Collected data entries
□ □ □
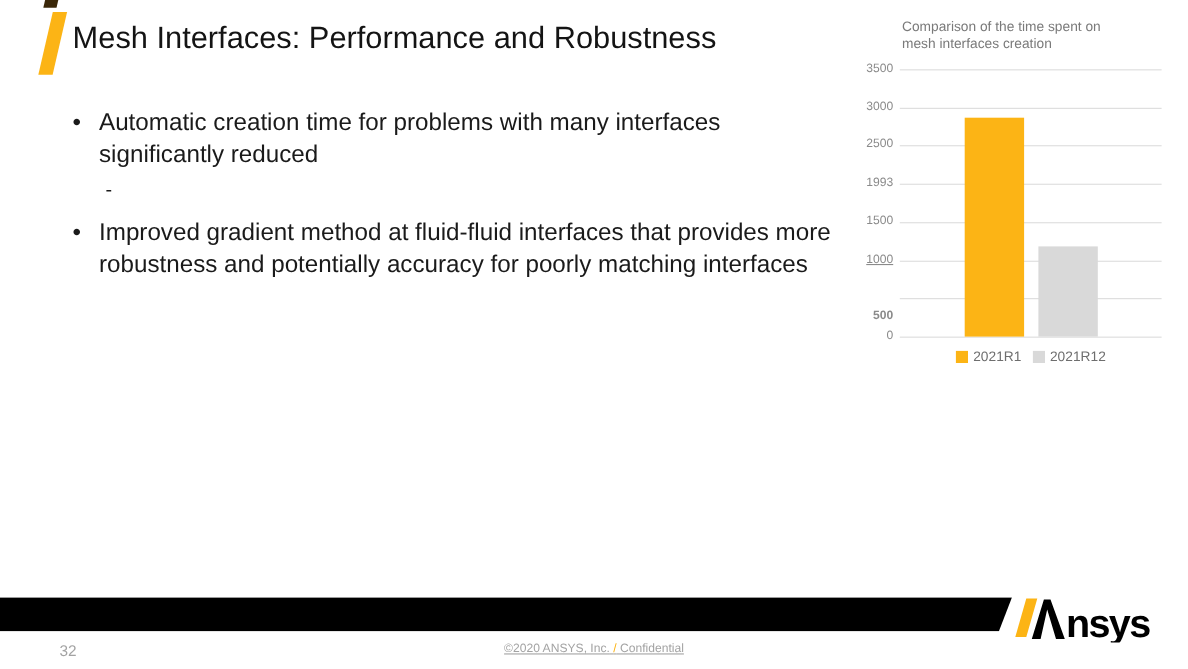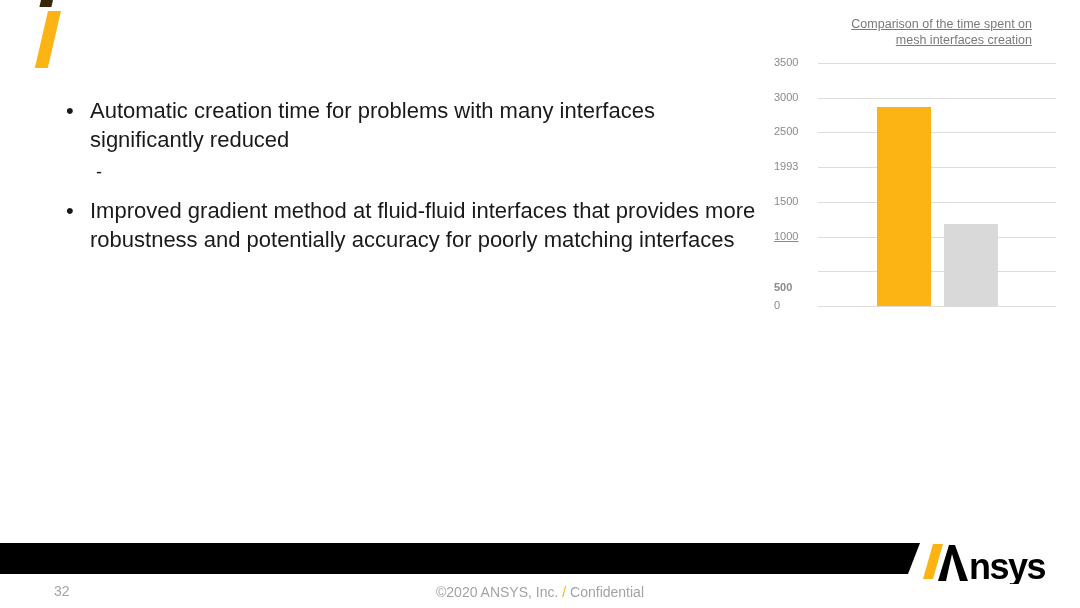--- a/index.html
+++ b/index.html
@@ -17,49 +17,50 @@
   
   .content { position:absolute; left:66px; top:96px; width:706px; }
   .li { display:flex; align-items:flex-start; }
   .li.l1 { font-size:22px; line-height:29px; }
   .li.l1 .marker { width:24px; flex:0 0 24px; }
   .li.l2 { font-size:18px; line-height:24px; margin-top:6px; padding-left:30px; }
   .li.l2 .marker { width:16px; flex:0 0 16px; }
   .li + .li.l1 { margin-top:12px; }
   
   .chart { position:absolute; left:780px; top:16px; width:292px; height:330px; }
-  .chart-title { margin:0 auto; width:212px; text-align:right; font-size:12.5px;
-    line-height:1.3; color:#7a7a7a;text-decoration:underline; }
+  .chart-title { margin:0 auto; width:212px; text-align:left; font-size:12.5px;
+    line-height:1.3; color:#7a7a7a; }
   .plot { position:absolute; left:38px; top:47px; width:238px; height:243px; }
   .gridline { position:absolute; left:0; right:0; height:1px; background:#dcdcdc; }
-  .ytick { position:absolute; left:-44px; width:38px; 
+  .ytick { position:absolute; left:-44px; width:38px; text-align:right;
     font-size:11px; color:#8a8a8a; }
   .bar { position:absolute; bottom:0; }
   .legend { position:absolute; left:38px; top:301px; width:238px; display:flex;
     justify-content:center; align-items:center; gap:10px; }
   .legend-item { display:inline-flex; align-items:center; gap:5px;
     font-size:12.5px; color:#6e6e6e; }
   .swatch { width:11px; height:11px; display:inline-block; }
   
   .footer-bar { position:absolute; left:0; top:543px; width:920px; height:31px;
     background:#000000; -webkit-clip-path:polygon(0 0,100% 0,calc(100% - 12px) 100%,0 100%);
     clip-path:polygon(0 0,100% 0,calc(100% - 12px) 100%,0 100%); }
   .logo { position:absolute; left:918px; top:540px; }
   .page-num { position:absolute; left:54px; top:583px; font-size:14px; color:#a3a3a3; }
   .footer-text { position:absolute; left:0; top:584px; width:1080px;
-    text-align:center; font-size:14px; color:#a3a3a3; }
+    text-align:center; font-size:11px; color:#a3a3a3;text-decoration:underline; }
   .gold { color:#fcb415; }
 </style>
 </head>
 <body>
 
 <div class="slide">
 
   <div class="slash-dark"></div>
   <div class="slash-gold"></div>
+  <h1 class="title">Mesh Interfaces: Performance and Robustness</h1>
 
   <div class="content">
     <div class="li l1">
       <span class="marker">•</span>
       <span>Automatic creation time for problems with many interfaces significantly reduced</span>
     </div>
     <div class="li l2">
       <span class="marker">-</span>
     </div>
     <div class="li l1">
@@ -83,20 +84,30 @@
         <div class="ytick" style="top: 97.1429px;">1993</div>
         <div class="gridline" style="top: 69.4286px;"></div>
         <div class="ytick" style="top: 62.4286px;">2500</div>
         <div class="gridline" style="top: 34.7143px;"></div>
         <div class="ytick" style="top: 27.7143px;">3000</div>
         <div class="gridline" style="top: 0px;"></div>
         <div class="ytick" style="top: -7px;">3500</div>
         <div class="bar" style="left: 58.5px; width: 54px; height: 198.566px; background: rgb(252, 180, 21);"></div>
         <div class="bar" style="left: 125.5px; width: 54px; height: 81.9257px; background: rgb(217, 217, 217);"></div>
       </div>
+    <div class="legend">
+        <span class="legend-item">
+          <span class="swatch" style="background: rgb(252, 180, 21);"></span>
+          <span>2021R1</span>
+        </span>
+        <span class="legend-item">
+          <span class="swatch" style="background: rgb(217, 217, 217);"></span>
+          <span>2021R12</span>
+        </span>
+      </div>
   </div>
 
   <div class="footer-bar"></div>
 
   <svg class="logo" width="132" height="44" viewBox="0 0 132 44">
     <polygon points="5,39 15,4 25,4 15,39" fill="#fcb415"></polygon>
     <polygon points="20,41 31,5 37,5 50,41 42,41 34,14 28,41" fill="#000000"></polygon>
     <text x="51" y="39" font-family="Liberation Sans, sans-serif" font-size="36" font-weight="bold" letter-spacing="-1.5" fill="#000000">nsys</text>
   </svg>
□ □ □
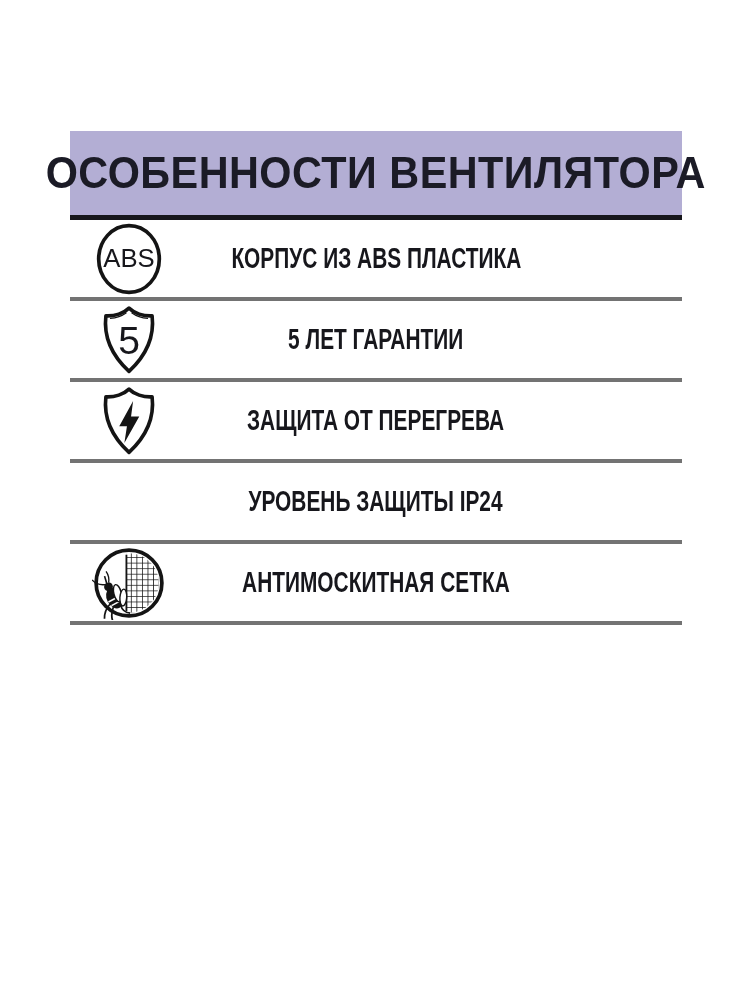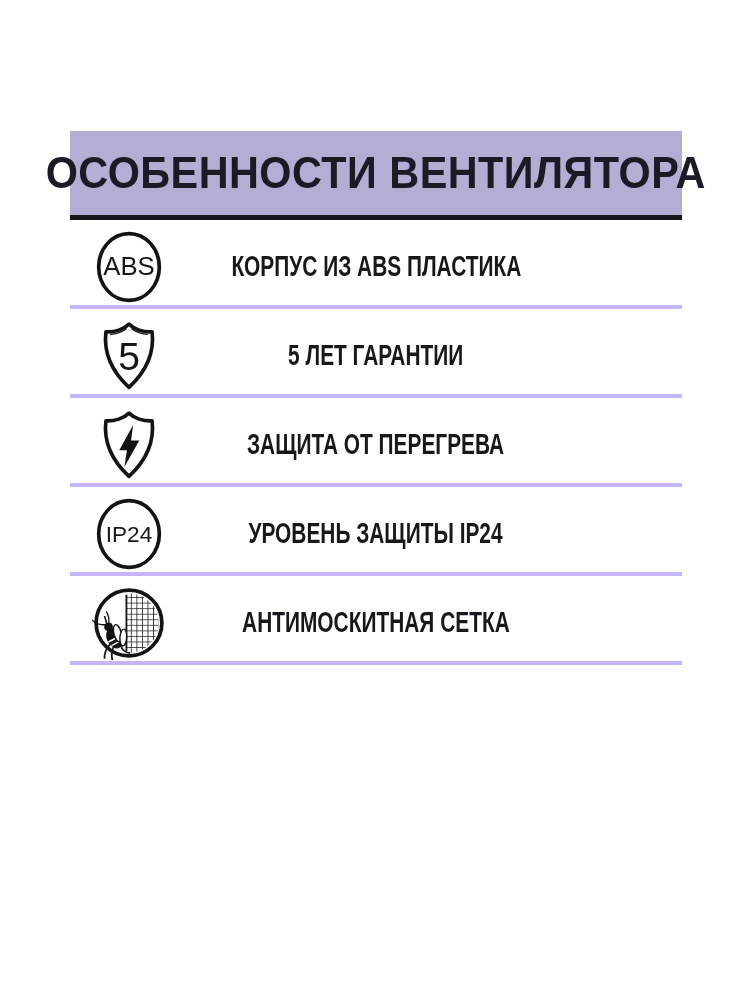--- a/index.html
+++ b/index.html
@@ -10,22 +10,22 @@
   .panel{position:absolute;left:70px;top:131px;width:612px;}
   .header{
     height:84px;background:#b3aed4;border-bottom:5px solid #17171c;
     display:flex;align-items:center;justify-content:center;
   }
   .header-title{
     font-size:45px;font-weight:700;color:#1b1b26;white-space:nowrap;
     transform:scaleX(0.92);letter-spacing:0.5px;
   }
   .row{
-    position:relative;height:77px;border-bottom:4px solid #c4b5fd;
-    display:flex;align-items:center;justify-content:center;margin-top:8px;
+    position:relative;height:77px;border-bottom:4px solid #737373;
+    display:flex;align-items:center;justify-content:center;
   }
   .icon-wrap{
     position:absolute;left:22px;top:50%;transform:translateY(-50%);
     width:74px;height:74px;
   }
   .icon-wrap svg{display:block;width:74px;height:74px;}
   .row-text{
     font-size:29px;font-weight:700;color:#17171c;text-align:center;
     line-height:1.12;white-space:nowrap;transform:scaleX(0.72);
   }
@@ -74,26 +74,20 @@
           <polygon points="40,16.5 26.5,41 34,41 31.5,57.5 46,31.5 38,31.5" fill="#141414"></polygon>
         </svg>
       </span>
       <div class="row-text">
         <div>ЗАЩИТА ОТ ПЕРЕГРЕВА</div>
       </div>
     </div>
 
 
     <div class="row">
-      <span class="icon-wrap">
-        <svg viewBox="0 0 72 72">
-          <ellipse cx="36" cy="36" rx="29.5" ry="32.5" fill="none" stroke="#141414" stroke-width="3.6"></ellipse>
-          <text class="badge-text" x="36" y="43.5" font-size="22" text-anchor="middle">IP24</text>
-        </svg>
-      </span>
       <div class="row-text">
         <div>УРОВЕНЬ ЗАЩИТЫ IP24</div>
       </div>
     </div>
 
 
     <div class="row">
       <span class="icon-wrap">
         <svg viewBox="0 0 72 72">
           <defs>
□ □ □
§ What is required
Would you show every line in the data above that contains the string "nowrap"?

§ Task output
     font-size:45px;font-weight:700;color:#1b1b26;white-space:nowrap;
     line-height:1.12;white-space:nowrap;transform:scaleX(0.72);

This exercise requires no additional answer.